Optional Flavor Enhancers

  • ½ teaspoon dried oregano or mixed herbs
  • ¼ teaspoon chili flakes or paprika
  • 2 tablespoons grated cheese (optional)

Equipment Needed

  • Mixing bowls
  • Whisk or fork
  • Knife and cutting board
  • Baking dish or loaf pan
  • Parchment paper or cooking spray
  • Oven

Step-by-Step Instructions

Step 1: Preheat the Oven

Preheat the oven to 180°C. Lightly grease a baking dish or line it with parchment paper to prevent sticking.

Step 2: Prepare the Vegetables

Wash and finely chop or grate all vegetables. Finely cutting the vegetables ensures even cooking and helps the slice hold together well.

Step 3: Prepare the Base Mixture

In a large bowl, whisk the eggs until smooth. Add the cottage cheese and mix gently, keeping some curds intact for texture. Stir in olive oil, salt, black pepper, herbs, and spices.

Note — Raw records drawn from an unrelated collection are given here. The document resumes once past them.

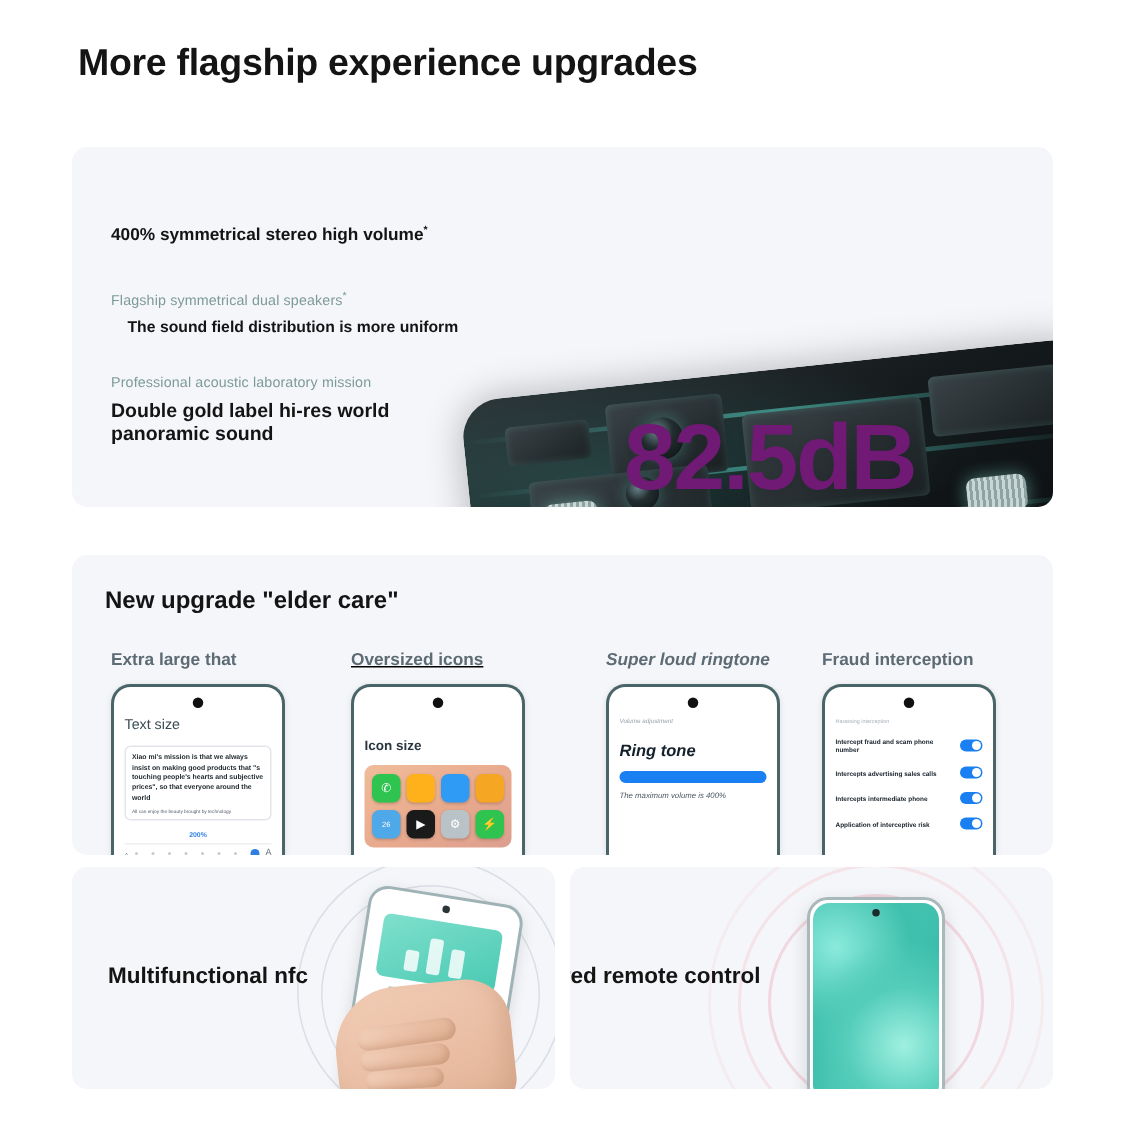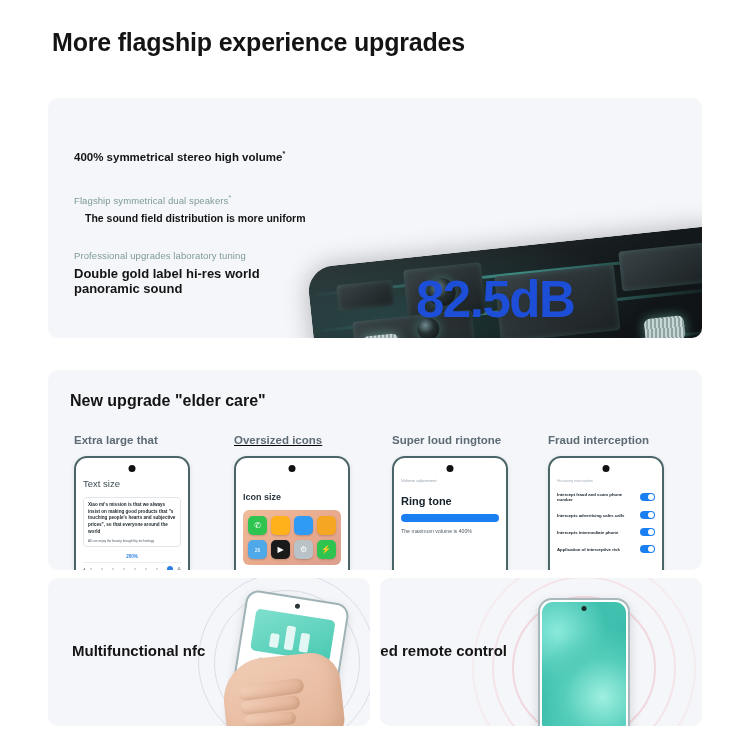"Professional upgrades laboratory tuning" div.audio-txt { text: upgrades laboratory tuning -> acoustic laboratory mission }
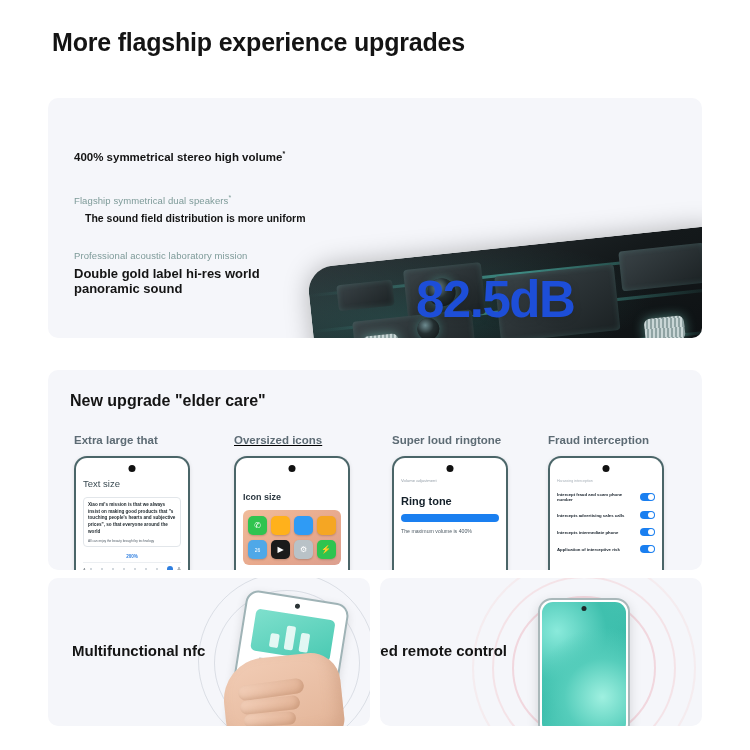"82.5dB" .db-value { color: #1d4ed8 -> #701a75; font-size: 51px -> 62px }
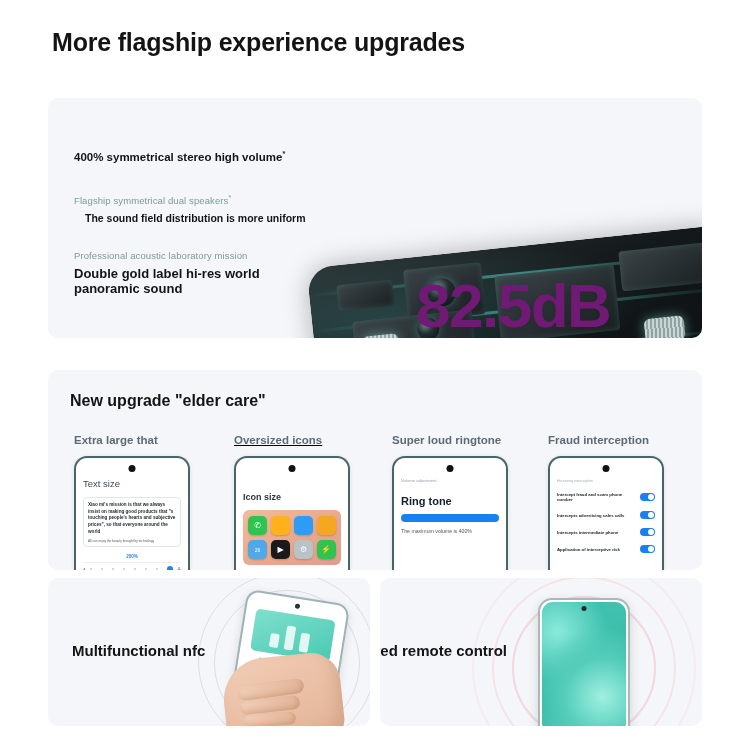"Super loud ringtone" div.elder-col { font-style: none -> italic; left: 344px -> 356px }
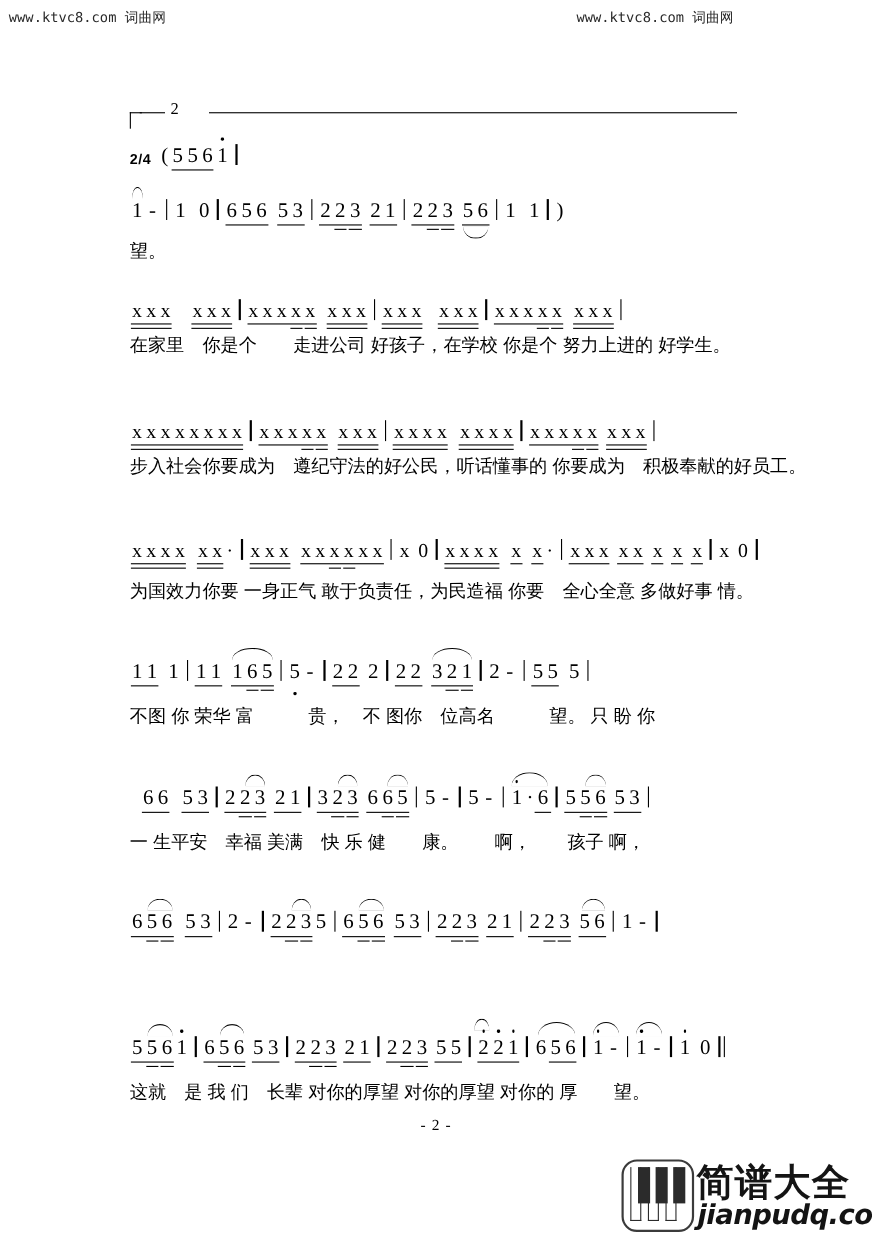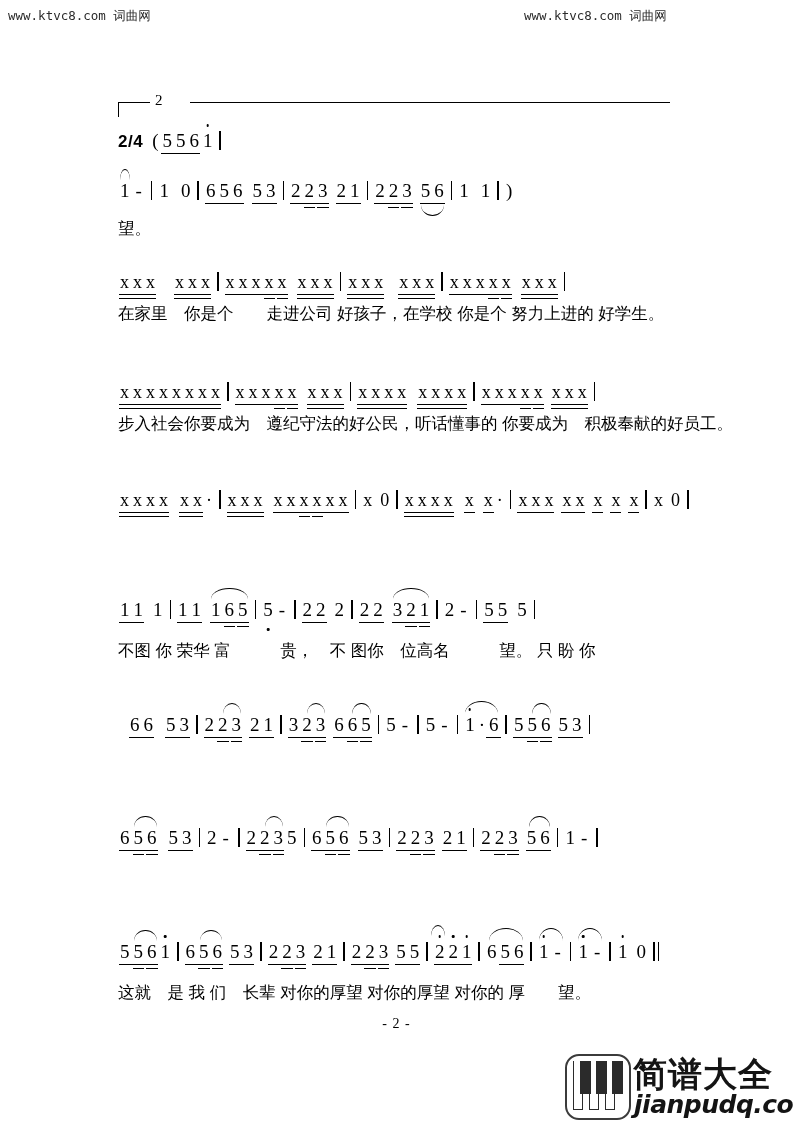"2/4" .meter { font-size: 17px -> 13px }
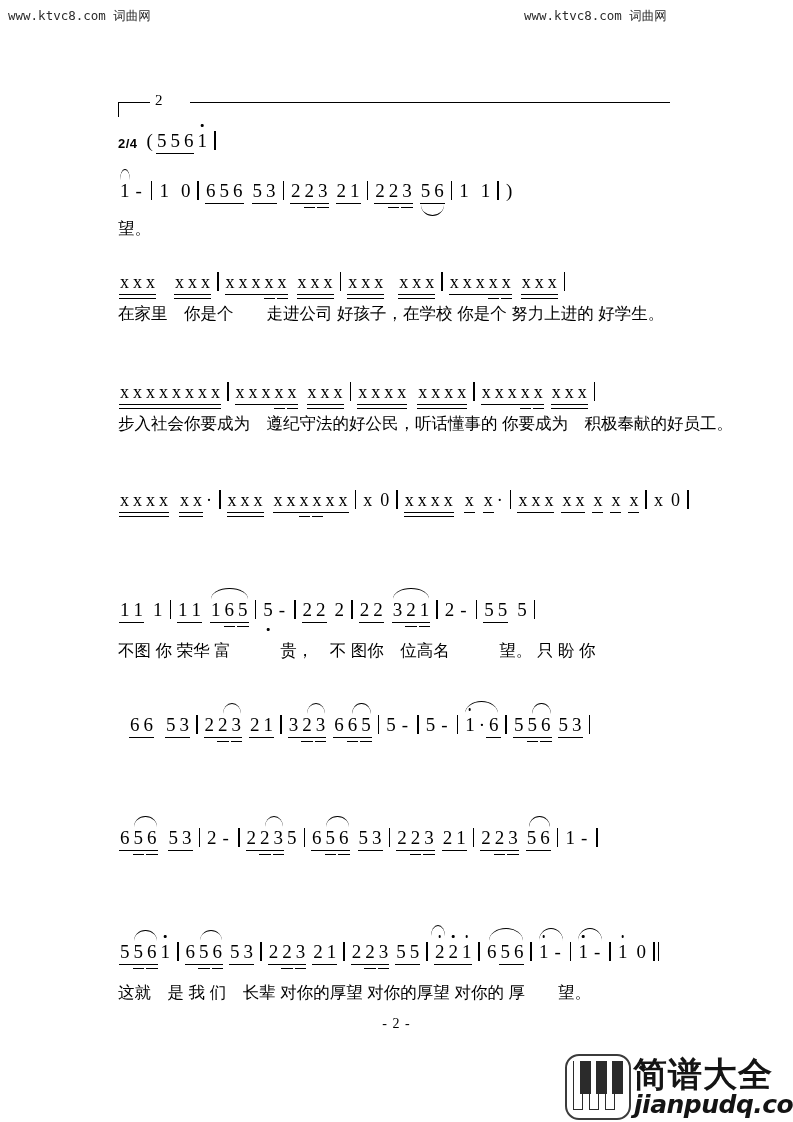"为国效力你要 一身正气 敢于负责任，为民造福 你要 全心全意" div.lyric { html: none -> <div>为国效力你要 一身正气 敢于负责任，为民造福 你要 全心全意 多做好事 情。</div> }
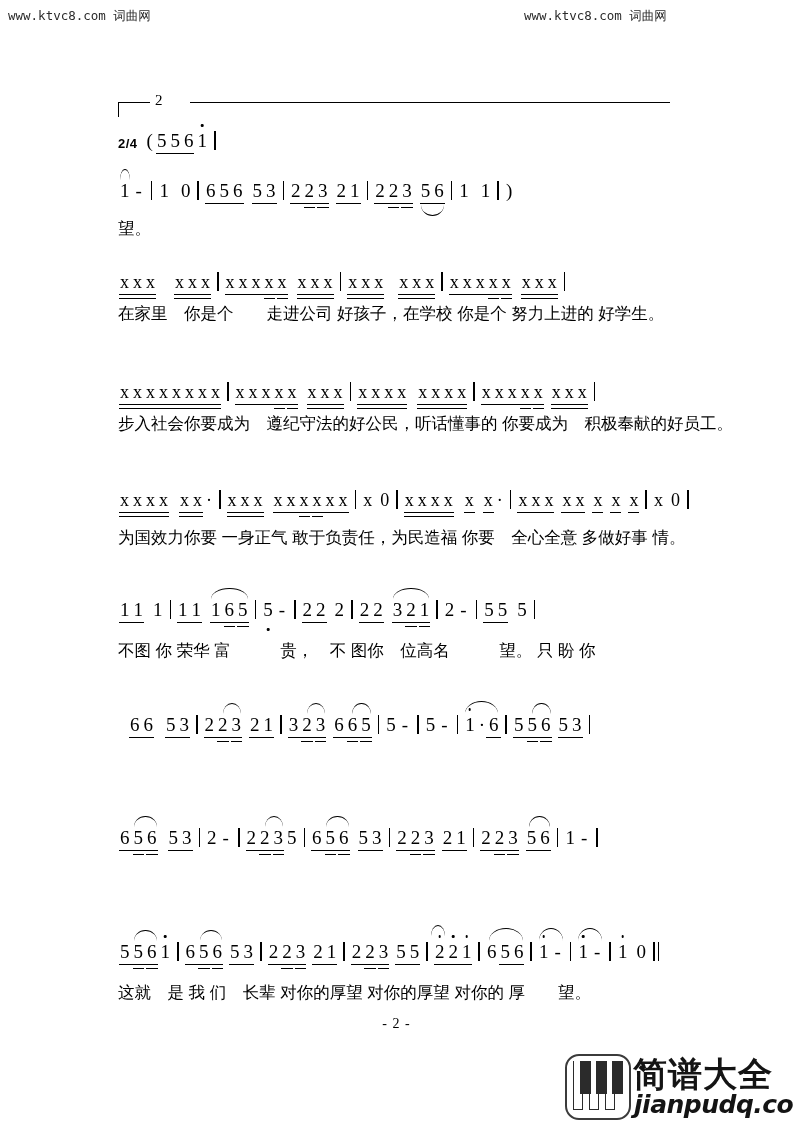"一 生平安 幸福 美满 快" div.lyric { html: none -> <div>一 生平安 幸福 美满 快 乐 健 康。 啊， 孩子 啊，</div> }
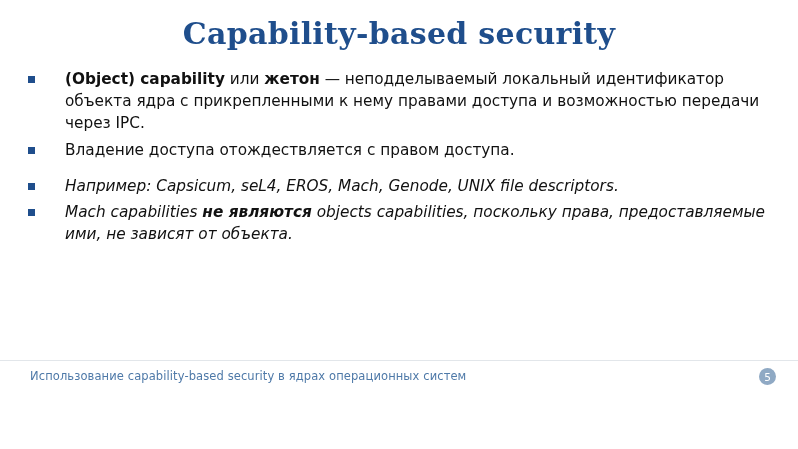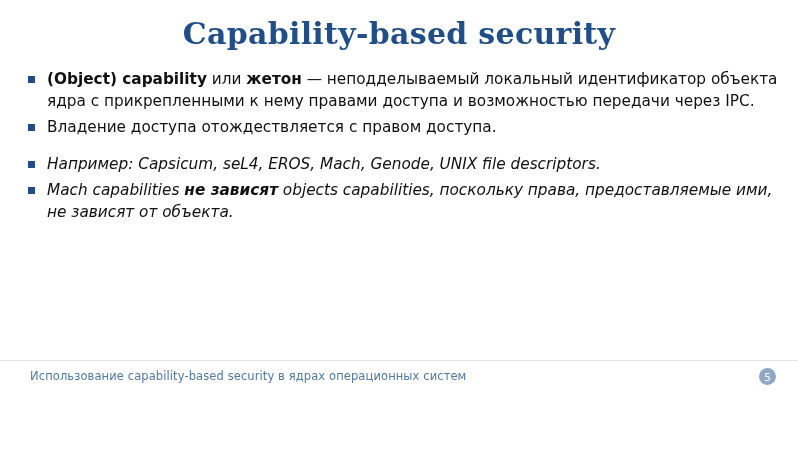"(Object) capability или жетон —" .bullet { gap: none -> 18px }
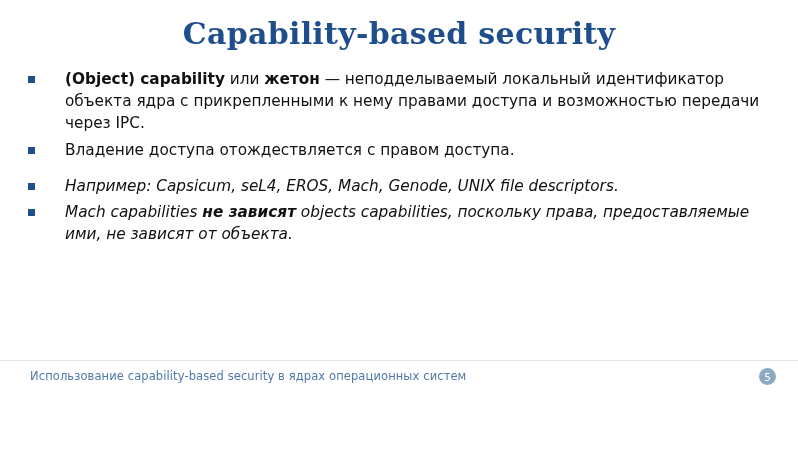"не зависят" span.ib { text: зависят -> являются }
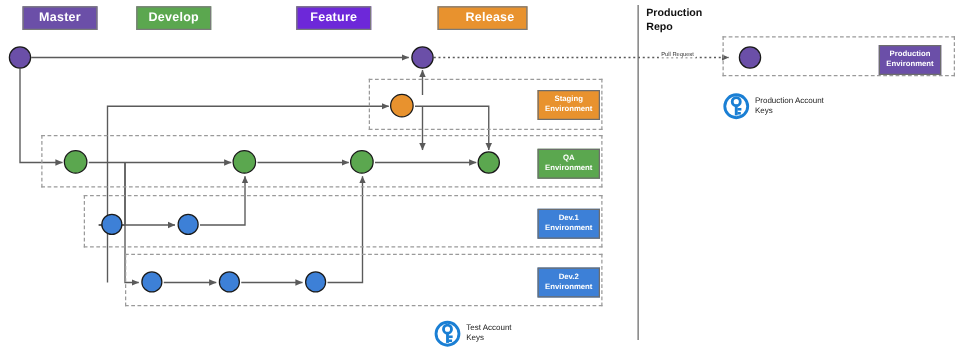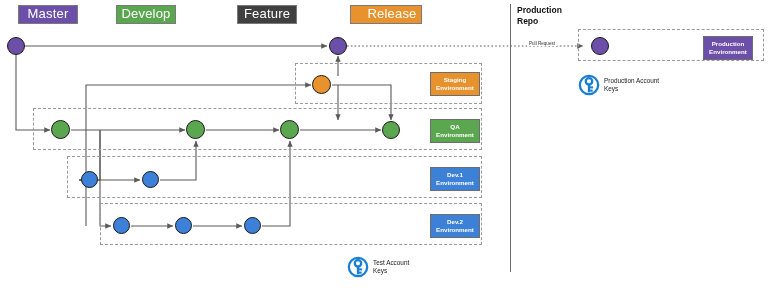"Master" .legend-chip { align-items: none -> center; font-size: 13px -> 10px; font-weight: normal -> bold }
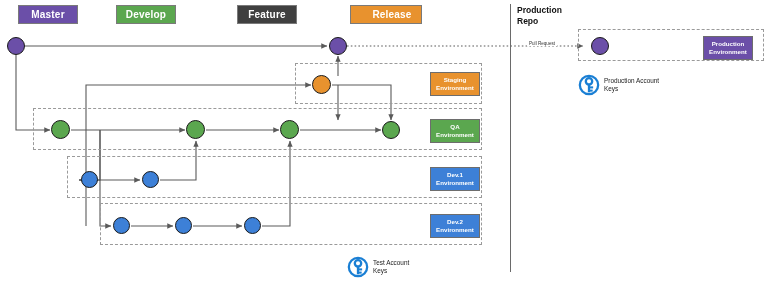"Develop" div.legend-chip { left: 116px -> 109px }
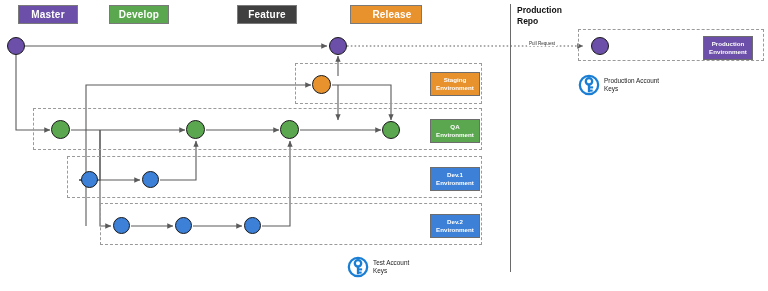"Feature" div.legend-chip { background: #404040 -> #6d28d9 }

Step 4: Combine Dry Ingredients

In a separate bowl, mix oats or whole wheat flour with baking powder. Gradually add this dry mixture to the egg and cottage cheese mixture, stirring until fully incorporated.

Step 5: Add Vegetables

Fold the chopped vegetables into the batter. Mix until evenly distributed. Add grated cheese if using.

Step 6: Transfer to Baking Dish

Pour the mixture into the prepared baking dish. Spread evenly using a spatula and gently tap the dish on the counter to remove air bubbles.

Step 7: Bake

Place the dish in the preheated oven and bake for 35–40 minutes, or until the top is lightly golden and a toothpick inserted in the center comes out clean.

Step 8: Cool and Slice

Remove from the oven and allow the slice to cool for 10 minutes. This helps it firm up and makes slicing easier. Cut into portions and serve.


Nutritional Benefits

  • Cottage cheese provides slow-digesting casein protein for muscle repair.
  • Eggs supply complete protein and essential nutrients.
  • Vegetables add fiber, vitamins, and antioxidants.
  • Oats or whole wheat flour contribute complex carbohydrates for sustained energy.

Serving Suggestions

Serve warm or at room temperature with a side salad, yogurt dip, or chutney. It also works well as a grab-and-go meal.


Storage Tips

Store leftovers in an airtight container in the refrigerator for up to 3 days. Reheat in the oven or microwave before serving.